All these data can be integrated within the same KYC audit document, or adapted together and sealed with electronic signatures and qualified certificates in very high-risk models.
As a general rule, companies prefer to create their own forms in the interface of their apps and web platforms. They then add the identity validation process. As we have seen previously, KYC is an operation dedicated to identity verification. The term "KYC form" is sometimes misused, as, in reality, all this data is part of AML (Anti Money Laundering) controls and not KYC itself.
KYC in banks, finance, and insurance companies: AML requirements
AML (Anti-Money Laundering) regulations apply in all countries and markets worldwide. Each state has its own AML regulations and the standards are defined by its own public bodies.
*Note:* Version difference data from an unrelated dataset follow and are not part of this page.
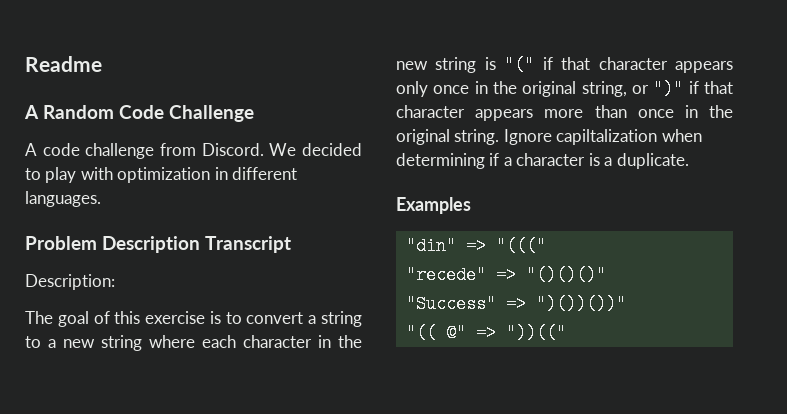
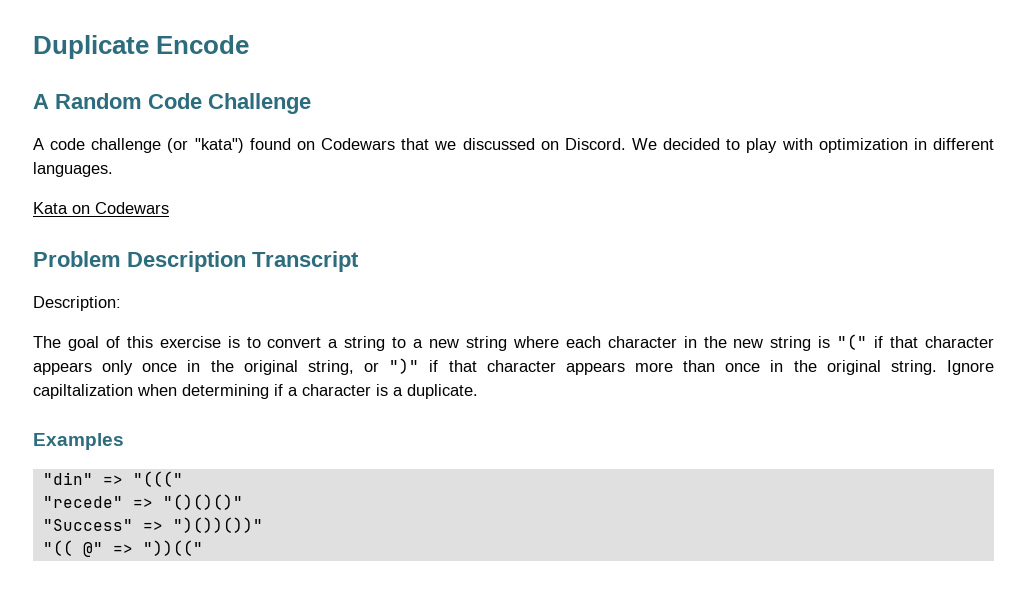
- Readme
+ Duplicate Encode
- A code challenge from Discord.
+ A code challenge (or "kata") found on Codewars that we discussed on Discord.
+ Kata on Codewars

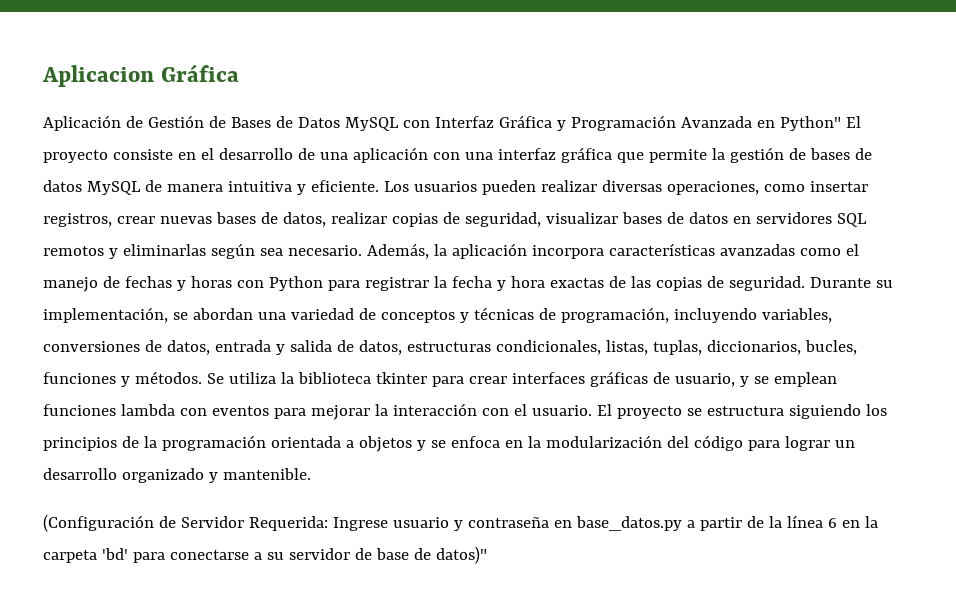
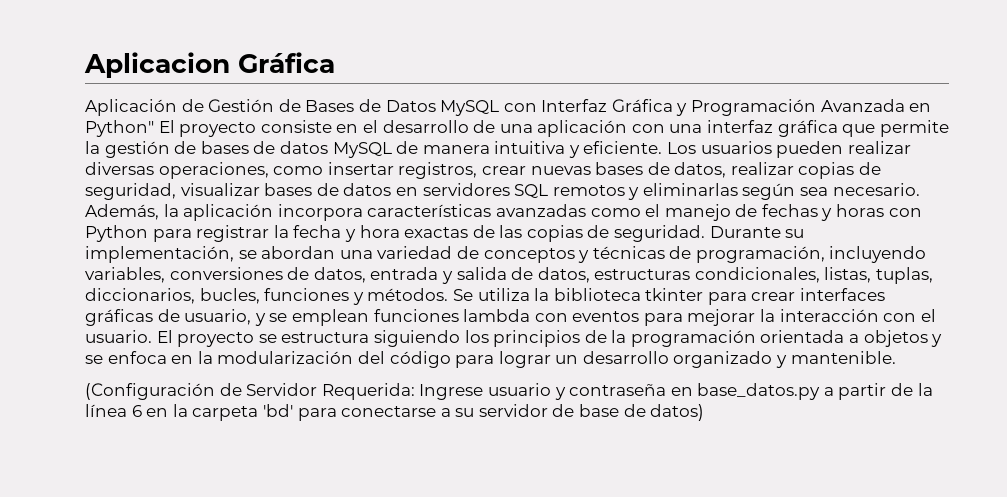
- (Configuración de Servidor Requerida: Ingrese usuario y contraseña en base_datos.py a partir de la línea 6 en la carpeta 'bd' para conectarse a su servidor de base de datos)"
+ (Configuración de Servidor Requerida: Ingrese usuario y contraseña en base_datos.py a partir de la línea 6 en la carpeta 'bd' para conectarse a su servidor de base de datos)

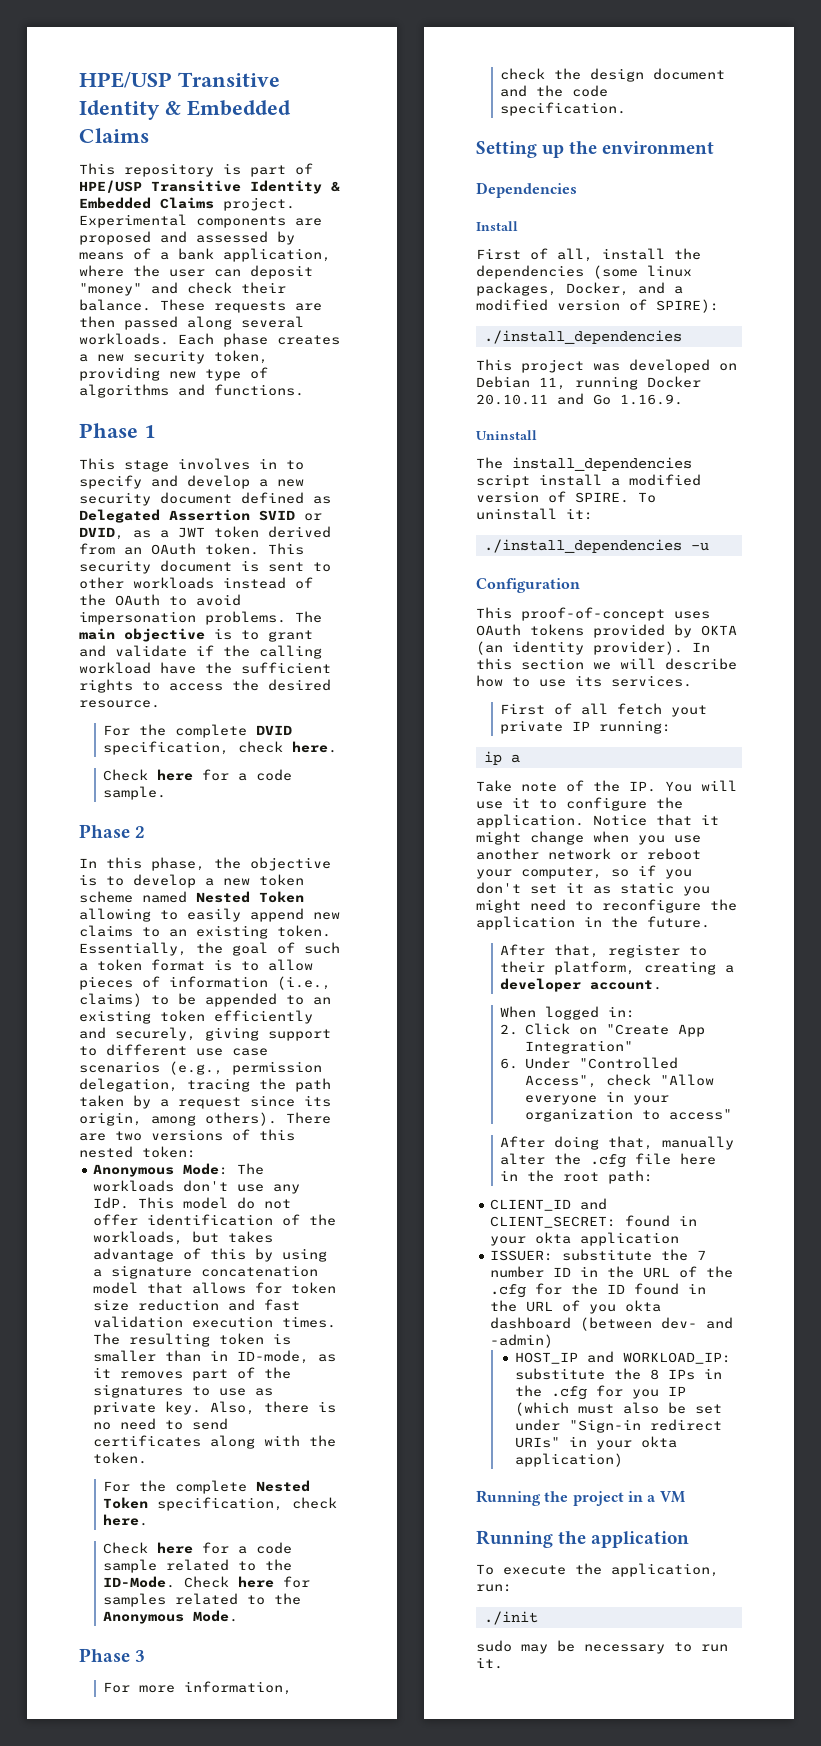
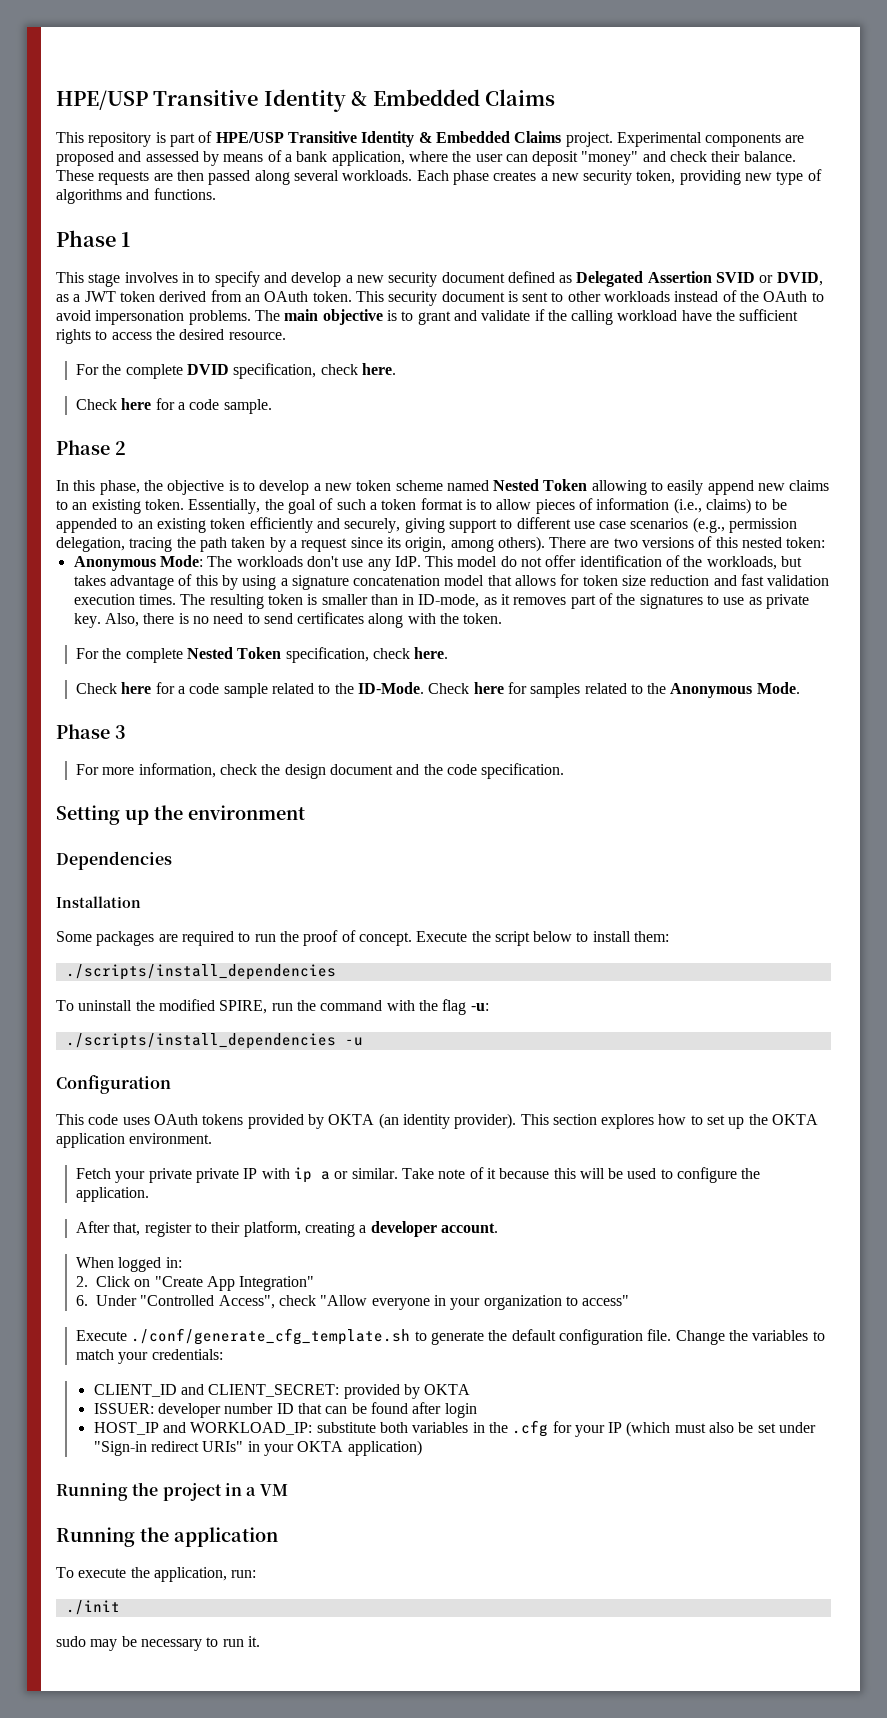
- Install
- First of all, install the dependencies (some linux packages, Docker, and a modified version of SPIRE):
- ./install_dependencies
- This project was developed on Debian 11, running Docker 20.10.11 and Go 1.16.9.
- Uninstall
- The install_dependencies script install a modified version of SPIRE. To uninstall it:
- ./install_dependencies -u
+ Installation
+ Some packages are required to run the proof of concept. Execute the script below to install them:
+ ./scripts/install_dependencies
+ To uninstall the modified SPIRE, run the command with the flag -u:
+ ./scripts/install_dependencies -u
- This proof-of-concept uses OAuth tokens provided by OKTA (an identity provider).
+ This code uses OAuth tokens provided by OKTA (an identity provider).
- In this section we will describe how to use its services.
- First of all fetch yout private IP running:
- ip a
- Take note of the IP. You will use it to configure the application. Notice that it might change when you use another network or reboot your computer, so if you don't set it as static you might need to reconfigure the application in the future.
+ This section explores how to set up the OKTA application environment.
+ Fetch your private private IP with ip a or similar. Take note of it because this will be used to configure the application.
- After doing that, manually alter the .cfg file here in the root path:
- CLIENT_ID and CLIENT_SECRET: found in your okta application
- ISSUER: substitute the 7 number ID in the URL of the .cfg for the ID found in the URL of you okta dashboard (between dev- and -admin)
+ Execute ./conf/generate_cfg_template.sh to generate the default configuration file. Change the variables to match your credentials:
+ CLIENT_ID and CLIENT_SECRET: provided by OKTA
+ ISSUER: developer number ID that can be found after login
- HOST_IP and WORKLOAD_IP: substitute the 8 IPs in the .cfg for you IP (which must also be set under "Sign-in redirect URIs" in your okta application)
+ HOST_IP and WORKLOAD_IP: substitute both variables in the .cfg for your IP (which must also be set under "Sign-in redirect URIs" in your OKTA application)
These often adopt the recommendations of international institutions to develop their own jurisdiction.
The Sixth Anti-Money Laundering Directive (6AMLD) is the AML regulation par excellence not only in the European Union but also worldwide. Due to the advanced nature of its proposal and the fact that it is a cross-border standard, many countries outside Europe have taken it as a reference to create their own laws or update them.
On some occasions, we see how recent invoices or direct debit receipts are requested as well as bank statements of previous accounts from where the funds to be added to the new one come from. This serves both as a method of legitimization in addition to KYC identity verification and to determine a risk analysis of the customer's profile.